Bonnie Tyler has released more than a dozen albums, better than 60 singles and in a career that’s spanned more than a quarter of a century she’s earned a reputation as one of the biggest artists the U.K. has ever produced.
Born Gaynor Hopkins
in a small Welsh town near Swansea, music was always a centrepiece of the Hopkins’ household. Bonnie recalls how the neighbours would gather to hear her mother, a lover of opera, singing inside the house. As a teen Gaynor would jot down lyrics to songs her father had taped on his reel-to-reel recorder so she could stand before the mirror to perform her favourites. Gaynor was especially impressed by the soul of Motown and the passion of Janis Joplin, and harboured her own dreams of a singing career.
It took some persuasion
by her family, but Gaynor agreed to enter a local talent contest. She finished a respectable second, but the stage debut gave her confidence and sparked the dream. Soon after Gaynor became one of the Dixies, the backing singers in Bobby Wayne’s band. Under the stage name Sherene Davis, the 17-year-old gained professional experience in a broad range of musical styles. Before too long she was fronting her own band, Sherene and Imagination, doing regular gigs at The Townsman Club in Swansea. Here she fell in love with Robert Sullivan, the man she would marry in 1973. The marriage proved to be the ballast in the long successful career that lay ahead.

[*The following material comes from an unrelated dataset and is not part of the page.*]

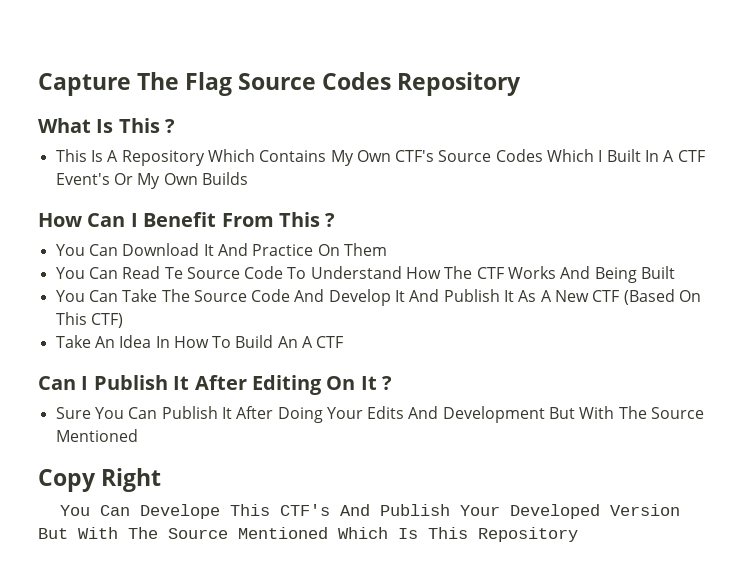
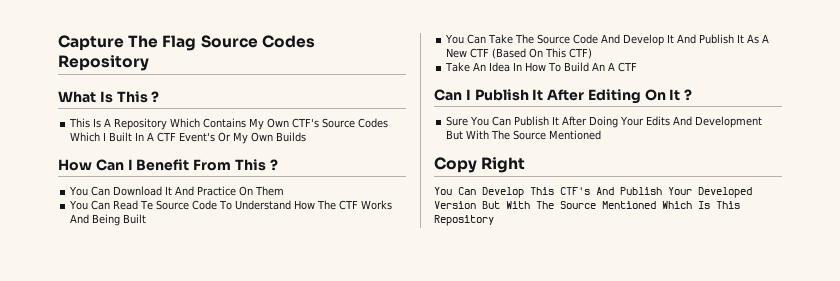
- You Can Develope This CTF's And Publish Your Developed Version But With The Source Mentioned Which Is This Repository
+ You Can Develop This CTF's And Publish Your Developed Version But With The Source Mentioned Which Is This Repository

One night Chappell Music talent scout
Roger Bell caught Sherene’s act and went straight to London to tell songwriters-producers Ronnie Scott and Steve Wolve about the fantastic voice he’d discovered in Swansea. A demo was made, contracts signed, and they conjured up a new name – Bonnie Tyler was born!
Bonnie’s first single, “My, My Honeycomb”
got little more than local airplay. A second release flirted with hit lists for months until on 30 October 1976 “Lost in France” jumped into the U.K. charts and didn’t budge for ten weeks. The song became a European hit and made one of Bonnie’s dreams come true when she appeared on Top of the Pops.
Bonnie’s 1976 debut album
The World Starts Tonight earned her critical acclaim, a solid reputation as a promising new artist and charted across Europe. But a single, “It’s a Heartache,” for an upcoming album really broke the sound barrier. The track took the pole position in a lot of European countries, and most importantly, landed at No. 3 on the benchmark Billboard Hot 100. The song, one of the biggest hits of 1978 even won gold on the American Country Music chart.
A couple of years later
Bonnie’s career reached new heights with the release of “Total Eclipse of the Heart,” and put her in the history books as the only Welsh artist to hit the number one slot in the U.K. and the U.S. The album Faster Than the Speed of Night – containing “Total Eclipse… “, the title track and “Have You Ever Seen the Rain” became the first album by a female artist to enter the UK charts at number one and it won two Grammy nominations in America.
All the while
Bonnie continued to do what she still loves best performing on stage at hundreds of sold-out venues around the world. The records kept on coming through the years, her studio albums, compilations, and in collaborations with other artists such as Mike Oldfield, Todd Rundgren and Rick Wakeman.
In the course of her phenomenal career
Bonnie has won numerous awards and added to her immense fan base through her unfailing ability to churn out hits.
Now Bonnie’s back with Heart Strings
a collection of songs balancing the hard edge of rock with a symphony orchestra. These are the songs of others, but unmistakably interpreted by the voice of Bonnie Tyler.